# CIS-E to EFI? Practical? Possible?



## ZX6R1033 (Oct 5, 2005)

I may be aquiring an Audi 90 Quattro 20V I-5 very soon which has CIS-E injection. 1) What kind of crap am I getting myself into with this? (I dont know anything at all about mechanical injection.) 
2) What kind of work / parts would be required to convert to EFI? 
3) Would converting be practical? This is a daily driver, and I really don't have any intention of modding for more power, since I drive for a living. Reliability, on the other hand, is an absolute must. 
I guess you could call this "Fear of the unknown". I have never had any experience with these fuel systems, and the very few people I know who have absolutely hate them.


----------



## BillLeBob (Aug 10, 2004)

*Re: CIS-E to EFI? Practical? Possible? (ZX6R1033)*


_Quote, originally posted by *ZX6R1033* »_I may be aquiring an Audi 90 Quattro *20V *I-5 very soon which has *CIS-E injection. * 

You might want to check that. You will wish it had CIS-e when the first injector dies. I think, if IIRC that all 20V's were the Hatichi injection. Though for your sake, I hope I'm wrong.
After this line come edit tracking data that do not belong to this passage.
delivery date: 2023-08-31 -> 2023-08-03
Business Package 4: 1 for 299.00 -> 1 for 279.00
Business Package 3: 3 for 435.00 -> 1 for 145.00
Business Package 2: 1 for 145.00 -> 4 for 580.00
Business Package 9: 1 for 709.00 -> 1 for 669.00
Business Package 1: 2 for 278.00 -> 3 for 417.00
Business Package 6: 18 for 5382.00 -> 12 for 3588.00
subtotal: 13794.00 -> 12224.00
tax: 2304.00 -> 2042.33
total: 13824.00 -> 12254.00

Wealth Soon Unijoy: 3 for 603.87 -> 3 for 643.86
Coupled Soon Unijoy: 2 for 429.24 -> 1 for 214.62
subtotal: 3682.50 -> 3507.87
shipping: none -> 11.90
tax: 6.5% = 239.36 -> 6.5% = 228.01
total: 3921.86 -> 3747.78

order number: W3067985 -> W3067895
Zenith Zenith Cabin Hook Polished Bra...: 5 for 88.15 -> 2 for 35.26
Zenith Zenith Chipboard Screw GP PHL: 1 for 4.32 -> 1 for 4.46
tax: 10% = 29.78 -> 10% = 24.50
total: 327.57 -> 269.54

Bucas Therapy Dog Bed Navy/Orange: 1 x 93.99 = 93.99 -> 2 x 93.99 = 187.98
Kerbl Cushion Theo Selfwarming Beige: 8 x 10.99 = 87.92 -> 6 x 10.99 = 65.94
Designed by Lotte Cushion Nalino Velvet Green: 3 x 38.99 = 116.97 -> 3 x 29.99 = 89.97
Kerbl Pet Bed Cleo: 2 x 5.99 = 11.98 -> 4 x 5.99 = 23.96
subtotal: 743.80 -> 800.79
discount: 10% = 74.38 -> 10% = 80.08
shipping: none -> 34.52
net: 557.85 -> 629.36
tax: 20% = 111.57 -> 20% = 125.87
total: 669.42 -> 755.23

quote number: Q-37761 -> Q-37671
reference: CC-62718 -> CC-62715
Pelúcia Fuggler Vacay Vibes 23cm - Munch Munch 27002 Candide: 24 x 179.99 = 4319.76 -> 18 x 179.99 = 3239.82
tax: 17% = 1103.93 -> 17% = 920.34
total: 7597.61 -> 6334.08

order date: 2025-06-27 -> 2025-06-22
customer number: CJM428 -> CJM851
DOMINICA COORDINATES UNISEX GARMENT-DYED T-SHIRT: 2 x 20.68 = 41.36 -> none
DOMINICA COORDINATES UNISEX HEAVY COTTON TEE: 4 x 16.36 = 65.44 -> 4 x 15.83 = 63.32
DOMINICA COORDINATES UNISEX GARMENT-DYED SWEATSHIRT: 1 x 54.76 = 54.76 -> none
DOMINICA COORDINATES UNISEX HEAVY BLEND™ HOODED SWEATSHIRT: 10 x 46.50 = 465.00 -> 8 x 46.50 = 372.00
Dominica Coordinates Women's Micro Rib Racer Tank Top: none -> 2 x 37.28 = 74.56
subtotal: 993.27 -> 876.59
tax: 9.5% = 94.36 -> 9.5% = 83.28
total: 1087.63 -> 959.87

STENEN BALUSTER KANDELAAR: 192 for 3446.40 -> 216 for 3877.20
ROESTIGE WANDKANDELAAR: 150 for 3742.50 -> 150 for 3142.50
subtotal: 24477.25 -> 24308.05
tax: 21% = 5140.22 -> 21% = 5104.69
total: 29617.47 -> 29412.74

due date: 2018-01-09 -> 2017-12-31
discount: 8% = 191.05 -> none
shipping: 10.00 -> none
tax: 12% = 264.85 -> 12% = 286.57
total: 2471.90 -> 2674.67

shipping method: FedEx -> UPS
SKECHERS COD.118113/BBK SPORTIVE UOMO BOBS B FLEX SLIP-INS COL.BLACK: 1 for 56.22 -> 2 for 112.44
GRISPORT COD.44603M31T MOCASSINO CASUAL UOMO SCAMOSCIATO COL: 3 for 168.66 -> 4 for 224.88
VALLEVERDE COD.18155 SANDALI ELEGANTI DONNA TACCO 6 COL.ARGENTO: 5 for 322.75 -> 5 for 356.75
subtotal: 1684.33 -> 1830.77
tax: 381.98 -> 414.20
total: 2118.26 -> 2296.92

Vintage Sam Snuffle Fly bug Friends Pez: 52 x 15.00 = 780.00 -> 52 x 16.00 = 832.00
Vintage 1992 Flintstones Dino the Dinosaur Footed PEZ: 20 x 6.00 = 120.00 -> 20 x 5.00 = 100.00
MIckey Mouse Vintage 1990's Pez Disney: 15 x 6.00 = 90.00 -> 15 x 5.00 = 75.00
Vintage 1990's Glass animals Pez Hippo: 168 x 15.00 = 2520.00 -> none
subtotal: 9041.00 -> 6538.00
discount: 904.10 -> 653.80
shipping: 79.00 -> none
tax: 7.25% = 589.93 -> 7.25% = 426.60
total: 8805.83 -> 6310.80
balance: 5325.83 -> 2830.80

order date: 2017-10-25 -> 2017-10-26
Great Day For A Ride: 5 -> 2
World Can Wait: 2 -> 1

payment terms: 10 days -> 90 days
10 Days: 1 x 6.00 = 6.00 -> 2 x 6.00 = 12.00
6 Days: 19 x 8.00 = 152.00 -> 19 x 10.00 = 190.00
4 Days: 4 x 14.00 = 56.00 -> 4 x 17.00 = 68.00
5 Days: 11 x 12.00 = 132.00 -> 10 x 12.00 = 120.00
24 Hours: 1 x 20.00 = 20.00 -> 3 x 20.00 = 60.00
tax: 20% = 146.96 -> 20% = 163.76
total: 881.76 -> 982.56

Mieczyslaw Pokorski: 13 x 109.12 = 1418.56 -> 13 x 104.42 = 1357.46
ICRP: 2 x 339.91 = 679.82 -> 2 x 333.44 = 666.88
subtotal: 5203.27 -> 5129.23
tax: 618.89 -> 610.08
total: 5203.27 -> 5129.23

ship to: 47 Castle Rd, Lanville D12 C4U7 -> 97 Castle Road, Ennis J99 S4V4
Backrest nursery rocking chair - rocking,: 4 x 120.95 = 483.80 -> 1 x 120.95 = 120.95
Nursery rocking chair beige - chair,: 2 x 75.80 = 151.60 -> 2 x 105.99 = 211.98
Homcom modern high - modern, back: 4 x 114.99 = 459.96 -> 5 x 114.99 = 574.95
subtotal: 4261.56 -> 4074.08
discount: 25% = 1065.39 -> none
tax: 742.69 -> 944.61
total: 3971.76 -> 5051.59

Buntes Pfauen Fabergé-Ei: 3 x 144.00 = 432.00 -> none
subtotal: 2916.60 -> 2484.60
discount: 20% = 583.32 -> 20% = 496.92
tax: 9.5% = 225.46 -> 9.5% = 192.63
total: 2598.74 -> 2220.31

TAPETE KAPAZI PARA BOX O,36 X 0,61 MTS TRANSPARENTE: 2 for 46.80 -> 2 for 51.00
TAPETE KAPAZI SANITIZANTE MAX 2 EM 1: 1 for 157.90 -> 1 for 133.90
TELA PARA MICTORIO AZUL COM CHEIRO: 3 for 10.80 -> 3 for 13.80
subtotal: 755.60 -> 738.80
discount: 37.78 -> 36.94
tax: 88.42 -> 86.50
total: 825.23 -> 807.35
_Modified by BillLeBob at 1:23 PM 9-25-2007_


----------



## PASHAT (Oct 23, 2006)

*Re: CIS-E to EFI? Practical? Possible? (ZX6R1033)*

If it has CIS-E you should be able to convert it with new injectors a new fuel rail, a new intake, a new throttle body and a new ECU such as Megasquirt. Might need more components as well.


----------



## ZX6R1033 (Oct 5, 2005)

http://www.audiworld.com/model/90/90-90.shtml

I don't know how reliable that is, but that page is where I found my info. It says CIS-E III


----------



## 8project4 (Jul 23, 2006)

i have a 91 coupe 7a 20v swap sitting in my garage. it's EFI. i'm trying to find out how bad is the wiring to put it in a 4kq.


----------



## BillLeBob (Aug 10, 2004)

*Re: (8project4)*


_Quote, originally posted by *8project4* »_i have a 91 coupe 7a 20v swap sitting in my garage. it's EFI. i'm trying to find out how bad is the wiring to put it in a 4kq.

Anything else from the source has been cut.